前回書いたように、海鳥の大量死の原因は、ビタミンB1(ティアミン)の不足によることが明らかになっているが、ティアミン不足の原因は、実は海鳥が餌としているニシンやスプラットの組成に何らかの変化があったためではないか?という説が近年浮上している。(私は正確なことは分からないが、ティアミンは動物プランクトンによって生成されるということだと思う)
さらに、タラの枯渇によって、ニシンやスプラットが大きく増えたために、これらの魚にタラの卵や稚魚が食べられやすくなり、タラの減少にさらに拍車がかかるという悪循環に陥っている。
複雑な相互依存関係の上に成り立っている自然の生態系。一つの魚の枯渇や絶滅は、その種の存続だけでなく、その生態系を織り成している他の種にも大きな影響を及ぼすことになる。(続く・・・)
エントリーとほとんど無関係ですが。。
日本でもサケの放流は大量にされていますが、実のところ、放流してもしなくても個体数は変わらないと言う研究報告を聞いたことがあります。(放流は公共事業のだから続いているだけ)。
バルト海ではサケの放流が功を奏しているのですね? 野生種が減ったとは、在来種とは別のサケを放流したと言う事ですか? 日本で種どころか、川ごとにサケの管理をするのが普通です。
私がここで書いた野生種とは、自力で繁殖地まで戻り産卵し、人間の手を借りずに次世代が生まれているものということです。
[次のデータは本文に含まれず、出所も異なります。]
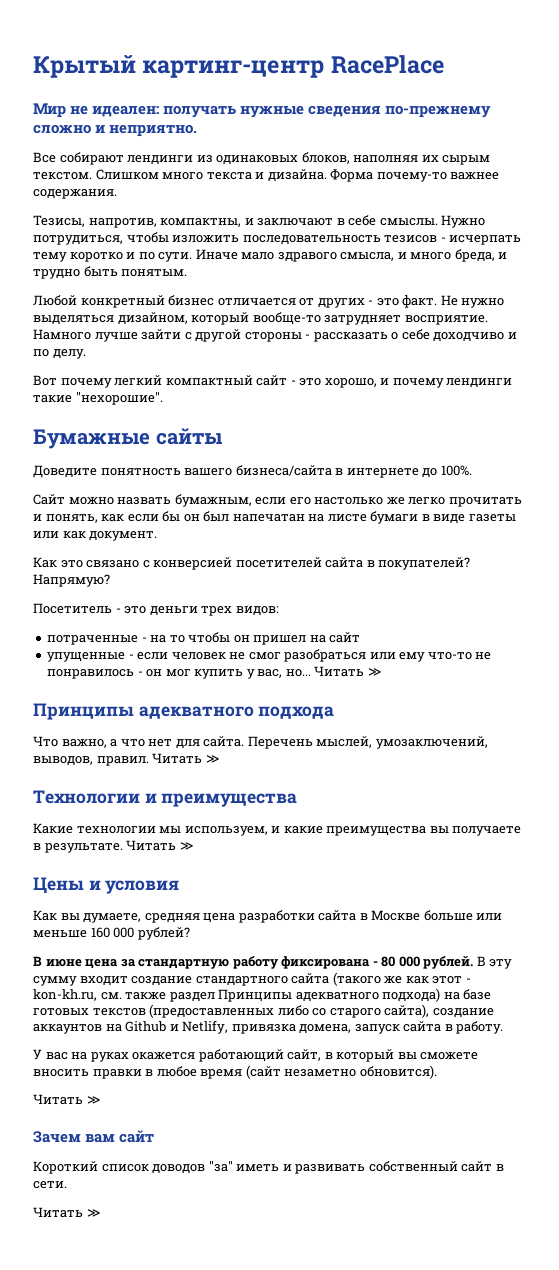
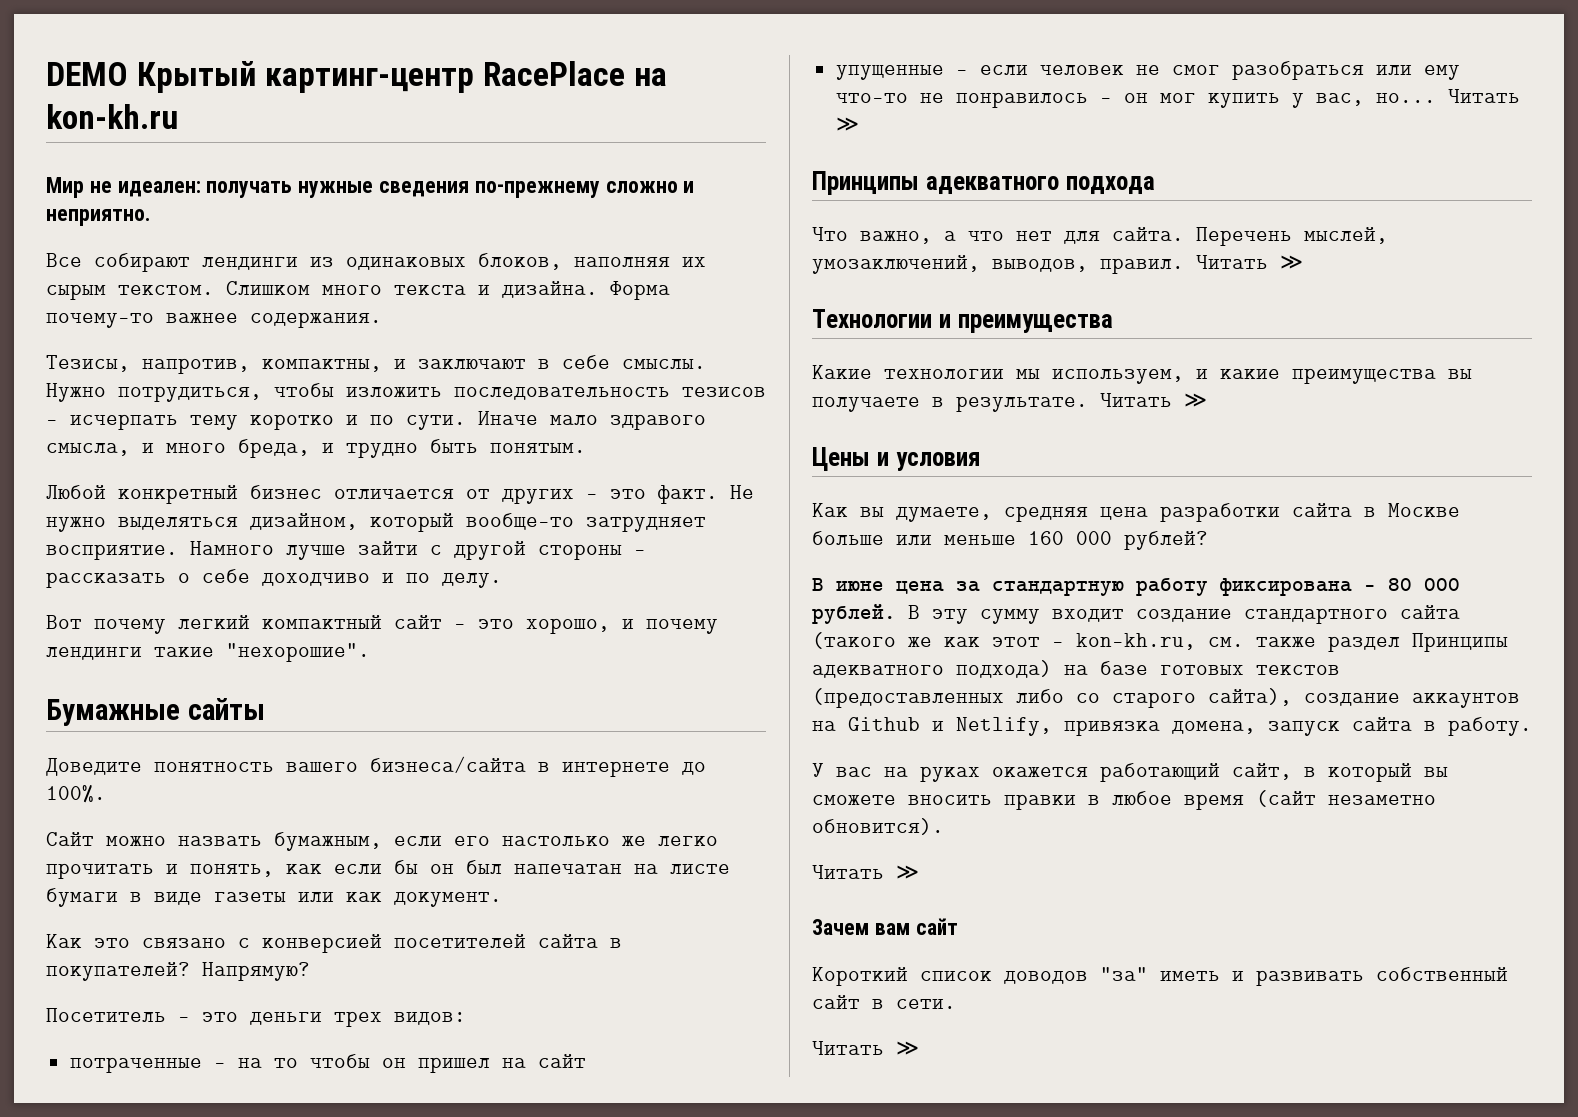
- Крытый картинг-центр RacePlace
+ DEMO Крытый картинг-центр RacePlace на kon-kh.ru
スウェーデンではそのような河川は数少なく、そのために人工放流によるサケ(在来種と同じ)でサケ漁が細々と成り立っています。
ただ、人工的に産卵させ、放流し、戻ってきたサケに産卵させ、放流し、ということを繰り返していくと世代が進むにつれて、本来の野生種とは遺伝的にも異なってくるようで、野生種とは異なるものと考えたほうが良いのではないかと思います。
>実のところ、放流してもしなくても個体数は変わらないと言う研究報告
放流した分だけ、成魚として川に戻ってくるサケはやはり多くなると思いますが、「個体数が分からない」というのはどの段階の個体数のことなのでしょうか?